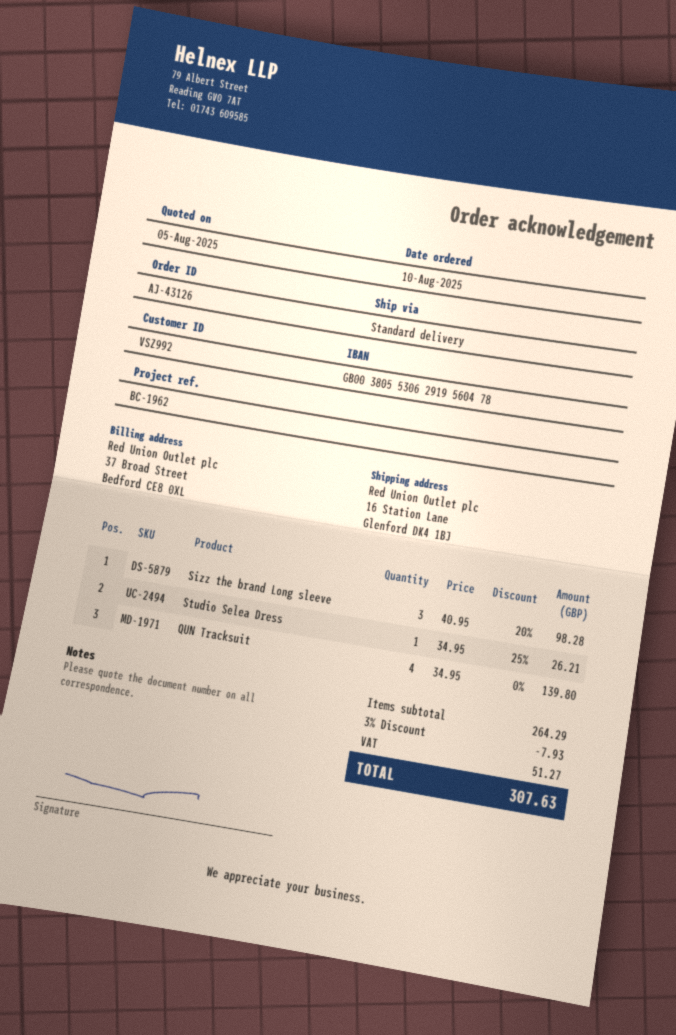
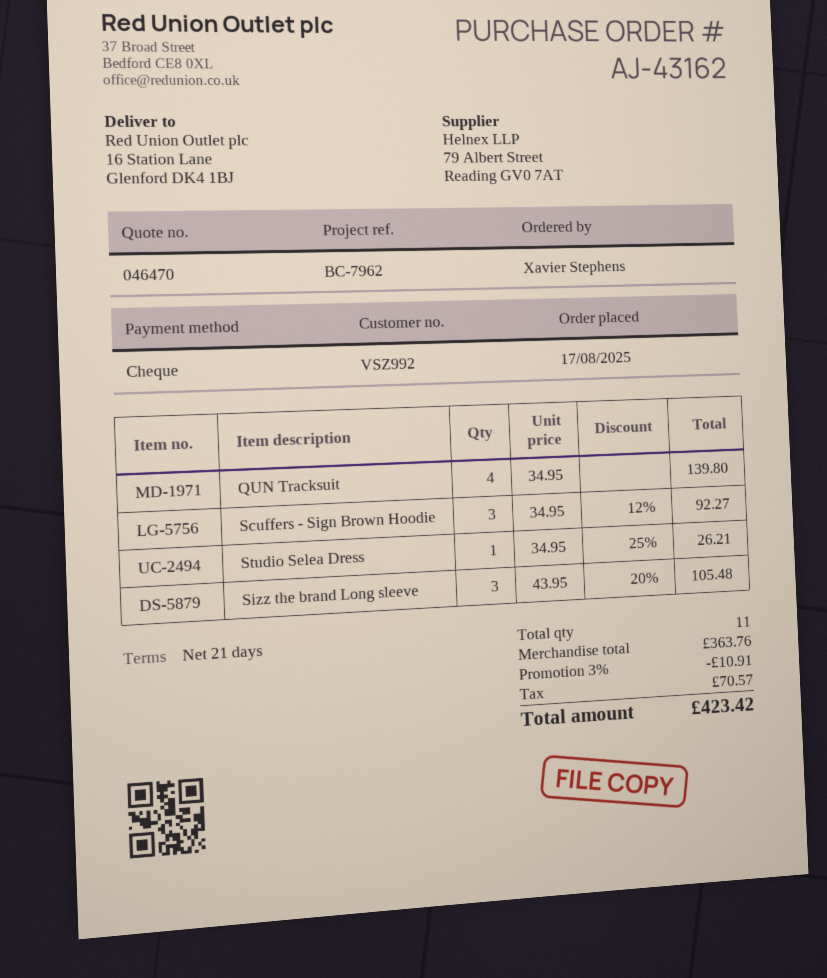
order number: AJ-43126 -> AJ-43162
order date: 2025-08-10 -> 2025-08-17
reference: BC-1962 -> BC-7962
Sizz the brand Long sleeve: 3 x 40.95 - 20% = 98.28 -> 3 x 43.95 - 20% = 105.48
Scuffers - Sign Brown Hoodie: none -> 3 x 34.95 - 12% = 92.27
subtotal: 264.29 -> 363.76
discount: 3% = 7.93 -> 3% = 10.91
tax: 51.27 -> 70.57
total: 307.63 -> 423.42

◇ ◇ ◇

> **Exercise requirements**
Copy every line of the data exactly as written, excluding the pictures.

> **Response**
order number: AJ-43126 -> AJ-43162
order date: 2025-08-10 -> 2025-08-17
reference: BC-1962 -> BC-7962
Sizz the brand Long sleeve: 3 x 40.95 - 20% = 98.28 -> 3 x 43.95 - 20% = 105.48
Scuffers - Sign Brown Hoodie: none -> 3 x 34.95 - 12% = 92.27
subtotal: 264.29 -> 363.76
discount: 3% = 7.93 -> 3% = 10.91
tax: 51.27 -> 70.57
total: 307.63 -> 423.42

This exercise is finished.